1. Tell it like it was.
Kevin Kerslake, director of the documentary “As I AM: The Life And Times of DJ AM,” gave himself a straightforward but daunting task: to tell the life story, from birth to untimely death, of the adventurous DJ AM, who survived substance abuse, addiction, rehab and a plane crash just before he died. Fortunately, for Kerslake at least, AM was also a “digital packrat,” and his laptop contained thousands of archived files including songs and pictures. Most importantly, AM “delivered a 40-minute autobiographical speech on his eleventh sober birthday,” which highlighted the events he felt had formed his character and stood out most in his mind, from high times to “cesspits of profit and corruption and the teen rehab industry.” Kerslake was able to listen to this speech because AM “stuck a recorder in his pocket,” so he “followed [AM’s] lead” and this story became the backbone of the film.
Kerslake described his research as “pretty comprehensive” and said that AM’s friends and family who have seen cuts of the film all “adored” it and said it was accurate. Perhaps too accurate. The filmmaking team had a difficult time cutting down the information to fit into a 90-minute running time, and had to trust that some of their best footage might still be seen in a Bonus Features section. For the final cut, they stuck to the most interesting and compelling parts, even if it meant leaving out factual details. Again, they took their cues from their subject, a known embellisher. As Kerslake put it, AM “never let the truth get in the way of a good story.”
2. Play with the facts.
When Pamela Romanowsky, director of “The Adderall Diaries” set out to adapt Stephen Elliott’s memoir about crime, writing, abuse and so much more, she wasn’t sure exactly what tale she was telling. There was “no shortage of material” surrounding the events and people depicted in the book, so her challenge was “finding within that wealth of material what was the story.” At the Sundance Writers Lab she focused the script on the relationship between Elliott and his father, how their versions of real events differed, and how they were “both the victim…how is that possible?” Romanowsky did some self-examination, thinking about times in her life when her memories conflicted with those of the people around her. And, of course, she was in the unique position of being able to call her main character. But she didn’t call anybody else. She said of the people on whom the other characters are based, “those relationships are not necessarily happy ones…where people are in prison, it did not seem advisable [to contact them.]” Still, her main concern was to “be respectful” of the real people whose lives she was using to tell this story, rather than making it a “super loyal adaptation” of the book. She also admits to moving dates and locations to make everything work cinematically.

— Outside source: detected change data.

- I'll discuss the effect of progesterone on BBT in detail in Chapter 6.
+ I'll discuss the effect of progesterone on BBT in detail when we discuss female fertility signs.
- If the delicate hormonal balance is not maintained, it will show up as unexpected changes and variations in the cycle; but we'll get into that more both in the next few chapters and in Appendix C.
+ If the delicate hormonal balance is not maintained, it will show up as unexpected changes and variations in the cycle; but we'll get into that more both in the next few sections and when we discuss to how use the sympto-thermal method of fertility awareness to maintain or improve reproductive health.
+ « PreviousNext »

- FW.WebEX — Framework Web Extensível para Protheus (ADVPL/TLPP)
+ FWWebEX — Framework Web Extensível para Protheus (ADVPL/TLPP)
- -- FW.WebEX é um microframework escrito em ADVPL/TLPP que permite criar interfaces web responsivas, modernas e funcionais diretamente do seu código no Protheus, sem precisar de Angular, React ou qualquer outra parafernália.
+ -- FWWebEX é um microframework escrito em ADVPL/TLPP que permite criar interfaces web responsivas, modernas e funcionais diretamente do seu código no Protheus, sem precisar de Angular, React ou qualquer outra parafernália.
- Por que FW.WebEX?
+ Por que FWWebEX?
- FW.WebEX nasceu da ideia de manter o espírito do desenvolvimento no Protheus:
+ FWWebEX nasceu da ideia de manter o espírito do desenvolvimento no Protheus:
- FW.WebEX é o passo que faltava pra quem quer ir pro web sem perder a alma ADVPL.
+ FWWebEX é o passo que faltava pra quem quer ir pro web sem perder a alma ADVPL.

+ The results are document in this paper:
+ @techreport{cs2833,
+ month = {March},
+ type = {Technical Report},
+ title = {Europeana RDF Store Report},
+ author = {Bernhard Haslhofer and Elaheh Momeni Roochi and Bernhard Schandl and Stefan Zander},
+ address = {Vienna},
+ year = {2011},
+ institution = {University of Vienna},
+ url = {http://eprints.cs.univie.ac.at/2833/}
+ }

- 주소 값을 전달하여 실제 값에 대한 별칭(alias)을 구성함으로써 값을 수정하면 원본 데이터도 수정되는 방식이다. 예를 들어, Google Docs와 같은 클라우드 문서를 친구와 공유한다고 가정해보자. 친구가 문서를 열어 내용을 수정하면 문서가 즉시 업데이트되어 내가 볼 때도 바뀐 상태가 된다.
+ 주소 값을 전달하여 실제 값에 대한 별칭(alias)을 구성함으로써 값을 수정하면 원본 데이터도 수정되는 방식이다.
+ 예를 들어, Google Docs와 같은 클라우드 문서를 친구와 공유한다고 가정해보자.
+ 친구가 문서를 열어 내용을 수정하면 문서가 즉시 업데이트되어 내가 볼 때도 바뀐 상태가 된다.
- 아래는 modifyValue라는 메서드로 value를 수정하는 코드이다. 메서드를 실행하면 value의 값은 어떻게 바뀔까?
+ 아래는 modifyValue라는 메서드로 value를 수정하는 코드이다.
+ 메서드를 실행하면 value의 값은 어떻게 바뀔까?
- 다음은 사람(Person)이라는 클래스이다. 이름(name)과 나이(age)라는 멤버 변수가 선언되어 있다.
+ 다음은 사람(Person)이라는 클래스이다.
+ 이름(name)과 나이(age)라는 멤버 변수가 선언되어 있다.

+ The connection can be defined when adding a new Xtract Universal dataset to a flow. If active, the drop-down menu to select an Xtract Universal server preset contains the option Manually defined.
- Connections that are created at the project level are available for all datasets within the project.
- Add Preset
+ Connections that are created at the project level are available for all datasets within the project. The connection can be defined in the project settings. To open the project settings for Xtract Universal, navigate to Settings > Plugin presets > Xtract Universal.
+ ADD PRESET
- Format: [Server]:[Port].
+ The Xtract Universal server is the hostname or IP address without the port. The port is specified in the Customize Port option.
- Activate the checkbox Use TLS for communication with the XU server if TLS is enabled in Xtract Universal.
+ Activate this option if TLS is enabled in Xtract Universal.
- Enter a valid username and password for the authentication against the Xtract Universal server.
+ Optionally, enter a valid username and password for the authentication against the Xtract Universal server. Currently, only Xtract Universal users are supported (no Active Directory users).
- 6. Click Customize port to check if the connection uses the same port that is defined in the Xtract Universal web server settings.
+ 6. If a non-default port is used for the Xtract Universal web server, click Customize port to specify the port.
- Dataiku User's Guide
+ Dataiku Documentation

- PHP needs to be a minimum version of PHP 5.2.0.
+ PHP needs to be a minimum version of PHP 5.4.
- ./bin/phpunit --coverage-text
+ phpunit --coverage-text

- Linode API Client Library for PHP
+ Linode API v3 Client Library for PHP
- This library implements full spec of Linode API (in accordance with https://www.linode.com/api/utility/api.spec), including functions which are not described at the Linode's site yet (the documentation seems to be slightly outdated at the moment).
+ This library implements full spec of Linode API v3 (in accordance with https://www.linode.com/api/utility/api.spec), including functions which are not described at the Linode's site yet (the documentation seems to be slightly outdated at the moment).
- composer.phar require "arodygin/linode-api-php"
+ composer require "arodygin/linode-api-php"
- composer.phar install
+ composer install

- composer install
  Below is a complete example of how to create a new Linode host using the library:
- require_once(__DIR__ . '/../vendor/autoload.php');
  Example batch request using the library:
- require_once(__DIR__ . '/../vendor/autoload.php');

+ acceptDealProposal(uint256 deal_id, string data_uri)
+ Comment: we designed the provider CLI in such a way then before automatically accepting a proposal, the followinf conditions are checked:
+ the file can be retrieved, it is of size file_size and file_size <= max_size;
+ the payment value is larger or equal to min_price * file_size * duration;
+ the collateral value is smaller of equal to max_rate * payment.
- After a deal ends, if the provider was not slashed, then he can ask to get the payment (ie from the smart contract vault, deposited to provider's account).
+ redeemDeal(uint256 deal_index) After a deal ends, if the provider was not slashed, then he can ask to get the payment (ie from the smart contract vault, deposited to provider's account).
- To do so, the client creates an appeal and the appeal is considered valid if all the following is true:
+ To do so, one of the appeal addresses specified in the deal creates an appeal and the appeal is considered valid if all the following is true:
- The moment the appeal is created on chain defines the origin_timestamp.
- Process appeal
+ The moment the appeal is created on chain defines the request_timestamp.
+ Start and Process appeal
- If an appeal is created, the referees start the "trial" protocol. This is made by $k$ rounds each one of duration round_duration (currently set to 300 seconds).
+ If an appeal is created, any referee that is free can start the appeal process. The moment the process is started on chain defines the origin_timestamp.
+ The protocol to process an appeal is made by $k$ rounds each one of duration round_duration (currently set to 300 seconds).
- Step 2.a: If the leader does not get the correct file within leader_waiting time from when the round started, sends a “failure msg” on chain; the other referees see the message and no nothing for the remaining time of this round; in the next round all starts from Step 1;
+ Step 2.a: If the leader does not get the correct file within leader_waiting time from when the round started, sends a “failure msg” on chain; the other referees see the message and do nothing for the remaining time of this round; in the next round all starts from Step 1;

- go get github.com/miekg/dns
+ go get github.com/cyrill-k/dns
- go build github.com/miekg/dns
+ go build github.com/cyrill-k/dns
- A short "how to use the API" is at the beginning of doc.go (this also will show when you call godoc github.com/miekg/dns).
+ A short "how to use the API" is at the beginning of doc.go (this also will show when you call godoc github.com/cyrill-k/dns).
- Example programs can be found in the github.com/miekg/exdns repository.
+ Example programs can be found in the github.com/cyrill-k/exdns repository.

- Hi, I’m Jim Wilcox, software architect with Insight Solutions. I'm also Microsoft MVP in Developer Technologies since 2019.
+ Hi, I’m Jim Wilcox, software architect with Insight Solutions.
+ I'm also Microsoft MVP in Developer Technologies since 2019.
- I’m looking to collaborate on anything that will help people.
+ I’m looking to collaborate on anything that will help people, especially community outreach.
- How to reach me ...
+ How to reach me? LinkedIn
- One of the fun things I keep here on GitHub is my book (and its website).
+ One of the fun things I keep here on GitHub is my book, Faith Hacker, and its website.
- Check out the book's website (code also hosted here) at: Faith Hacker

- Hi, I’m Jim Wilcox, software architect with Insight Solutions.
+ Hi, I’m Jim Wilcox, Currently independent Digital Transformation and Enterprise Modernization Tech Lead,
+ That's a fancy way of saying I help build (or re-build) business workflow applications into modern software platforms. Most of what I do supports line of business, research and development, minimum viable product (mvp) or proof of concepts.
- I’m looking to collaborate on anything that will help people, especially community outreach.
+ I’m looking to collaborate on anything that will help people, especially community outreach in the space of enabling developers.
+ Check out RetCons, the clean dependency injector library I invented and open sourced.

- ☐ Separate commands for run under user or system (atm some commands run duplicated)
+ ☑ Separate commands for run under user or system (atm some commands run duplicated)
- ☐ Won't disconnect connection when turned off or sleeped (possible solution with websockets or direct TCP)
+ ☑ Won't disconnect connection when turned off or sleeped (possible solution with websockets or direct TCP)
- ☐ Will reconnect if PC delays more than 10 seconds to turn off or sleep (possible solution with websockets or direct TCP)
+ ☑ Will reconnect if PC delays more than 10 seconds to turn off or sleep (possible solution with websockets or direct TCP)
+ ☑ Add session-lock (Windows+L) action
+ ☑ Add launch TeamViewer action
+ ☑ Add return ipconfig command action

In a universe and a medium where there may not be one true truth, who do you write for? Yourself? The audience? Not, apparently, your subject. Romanowsky remembers, “my first-ever conversation with Stephen [Elliott], I hadn’t written a word yet, so I didn’t know what I was doing with the screenplay, he said, ‘I’m probably not going to like anything you do, so you probably shouldn’t try to please me.’ There was “freedom in that.”
3. Let research inform, not dictate.
“Men Go To Battle” director Zachary Treitz has been hearing about the Civil War since he was a child. Originally from Kentucky, his grandmother would tell him stories about how her family helped build the town, but lost whatever wealth they’d made after backing the South. When he began work on the script, with co-writer Kate Lyn Shiel, it felt “maybe apocryphal” to be using dubious and personal family histories as their main source material, so they did “pretty extensive research” at “several archives around the South…reading first-hand accounts not from [Treitz’] family but from other families…17-year-old-girls to old men and everyone in between.” They were particularly inspired by how, in letters and diary entries, “quotidian details…would be juxtaposed with huge events.” Weather was a daily concern, and then, so was death. Each were given a line in that day’s entry.
All of this information helped the filmmakers faithfully recreate “the tone and mannerisms of the time,” but the point of the film had always been to showcase the two main actors, to give them a personal story to act out with the war as their backdrop. The result is a period piece, not a historical movie. The research didn’t inform the narrative, explicitly, but in writing it became their “crutch and foundation.”
4. Make it up.
Nick Sandow, director of “The Wannabe,” described his film as being about “real couple who fell in love and decide to try and fix the John Gotti trial” in the early ’90s. Except the real couple, Thomas and Rose, never tried to fix the trial. They were just big fans.
Sandow and Thomas came from the same small town, and Sandow related to Thomas’ desire to “be something you’re not,” the way an actor or crime enthusiast feels the urge to jump into what he sees as a real-life mobster movie playing out on his TV screen. So the real Thomas started showing up to the trial, which led to this detail being included in later articles about him, which led to Sandow becoming “fascinated by this character who was obsessed with John Gotti” and wanting to turn that story into a film. Soon, Sandow realized that his character had an interest, not a motivation. He needed a goal to work for in the first act. Thus, the idea of fixing the trial and profiting off its outcome was born. In a way, this (highly fictionalized) version of Thomas got his wish: he’s in a gangster movie that plays with the tropes of gangster movies…and yes, Scorsese is a producer. Wannabe no more.